Look below for the line containing "katijoninę transporto sistemą, pvz., trimetoprimas."; from there, print each line exactly up to and including the line containing "preparatais, kurių sudėtyje yra lamivudino (žr.", and stop.
Segment Open
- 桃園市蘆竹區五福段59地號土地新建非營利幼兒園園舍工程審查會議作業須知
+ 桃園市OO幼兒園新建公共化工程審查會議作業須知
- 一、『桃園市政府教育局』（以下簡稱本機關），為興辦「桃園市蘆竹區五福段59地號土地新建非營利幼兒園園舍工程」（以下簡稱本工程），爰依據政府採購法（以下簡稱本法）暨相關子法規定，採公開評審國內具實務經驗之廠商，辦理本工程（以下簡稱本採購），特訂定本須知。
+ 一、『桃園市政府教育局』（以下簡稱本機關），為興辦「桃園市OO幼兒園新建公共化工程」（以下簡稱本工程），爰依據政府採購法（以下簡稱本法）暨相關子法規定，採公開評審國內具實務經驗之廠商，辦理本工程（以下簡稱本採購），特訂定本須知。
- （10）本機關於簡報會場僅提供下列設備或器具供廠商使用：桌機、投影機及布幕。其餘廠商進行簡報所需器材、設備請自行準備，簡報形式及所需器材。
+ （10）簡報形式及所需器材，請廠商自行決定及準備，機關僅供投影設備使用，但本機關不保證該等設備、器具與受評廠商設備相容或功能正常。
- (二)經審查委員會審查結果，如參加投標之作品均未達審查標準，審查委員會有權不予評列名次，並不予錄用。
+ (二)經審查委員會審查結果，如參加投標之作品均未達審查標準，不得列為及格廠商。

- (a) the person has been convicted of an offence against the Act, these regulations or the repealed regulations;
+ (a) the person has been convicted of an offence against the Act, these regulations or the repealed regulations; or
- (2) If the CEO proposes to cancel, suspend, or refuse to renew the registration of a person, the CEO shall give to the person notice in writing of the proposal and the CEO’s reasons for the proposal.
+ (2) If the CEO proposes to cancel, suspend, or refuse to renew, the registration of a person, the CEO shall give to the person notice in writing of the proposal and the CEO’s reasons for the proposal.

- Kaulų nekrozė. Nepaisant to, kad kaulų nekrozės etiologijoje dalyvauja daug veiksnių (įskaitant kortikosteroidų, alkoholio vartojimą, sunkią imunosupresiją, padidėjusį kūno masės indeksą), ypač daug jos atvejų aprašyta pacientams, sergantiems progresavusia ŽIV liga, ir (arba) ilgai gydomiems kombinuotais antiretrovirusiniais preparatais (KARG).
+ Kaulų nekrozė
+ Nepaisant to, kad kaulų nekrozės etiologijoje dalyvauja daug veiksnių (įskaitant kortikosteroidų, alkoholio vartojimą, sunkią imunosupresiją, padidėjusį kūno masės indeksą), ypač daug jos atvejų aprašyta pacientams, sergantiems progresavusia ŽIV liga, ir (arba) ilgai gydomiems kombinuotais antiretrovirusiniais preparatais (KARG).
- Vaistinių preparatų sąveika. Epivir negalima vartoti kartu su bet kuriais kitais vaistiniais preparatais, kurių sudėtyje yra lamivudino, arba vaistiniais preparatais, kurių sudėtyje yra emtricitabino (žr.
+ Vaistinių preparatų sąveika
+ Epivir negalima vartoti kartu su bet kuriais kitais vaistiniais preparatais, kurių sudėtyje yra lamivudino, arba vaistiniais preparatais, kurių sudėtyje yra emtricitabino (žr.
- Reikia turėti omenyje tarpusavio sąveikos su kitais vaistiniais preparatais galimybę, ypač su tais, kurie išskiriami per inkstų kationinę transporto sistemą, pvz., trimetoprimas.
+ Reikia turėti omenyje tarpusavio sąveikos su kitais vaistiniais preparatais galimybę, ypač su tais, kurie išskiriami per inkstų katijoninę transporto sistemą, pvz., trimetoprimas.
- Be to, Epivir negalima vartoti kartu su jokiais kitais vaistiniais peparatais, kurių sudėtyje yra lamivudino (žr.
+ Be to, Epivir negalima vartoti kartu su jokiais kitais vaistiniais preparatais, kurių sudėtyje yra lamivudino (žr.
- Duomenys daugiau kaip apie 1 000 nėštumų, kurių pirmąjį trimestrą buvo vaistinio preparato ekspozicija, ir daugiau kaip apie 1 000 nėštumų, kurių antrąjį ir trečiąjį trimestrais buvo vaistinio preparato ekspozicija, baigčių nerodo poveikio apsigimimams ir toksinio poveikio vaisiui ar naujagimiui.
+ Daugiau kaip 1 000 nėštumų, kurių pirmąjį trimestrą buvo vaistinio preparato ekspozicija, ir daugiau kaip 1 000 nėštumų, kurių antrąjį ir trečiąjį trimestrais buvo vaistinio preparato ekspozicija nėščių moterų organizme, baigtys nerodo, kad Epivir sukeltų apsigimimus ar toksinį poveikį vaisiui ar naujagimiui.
Segment Closed
• _Final answer_
+ Reikia turėti omenyje tarpusavio sąveikos su kitais vaistiniais preparatais galimybę, ypač su tais, kurie išskiriami per inkstų katijoninę transporto sistemą, pvz., trimetoprimas.
- Be to, Epivir negalima vartoti kartu su jokiais kitais vaistiniais peparatais, kurių sudėtyje yra lamivudino (žr.
+ Be to, Epivir negalima vartoti kartu su jokiais kitais vaistiniais preparatais, kurių sudėtyje yra lamivudino (žr.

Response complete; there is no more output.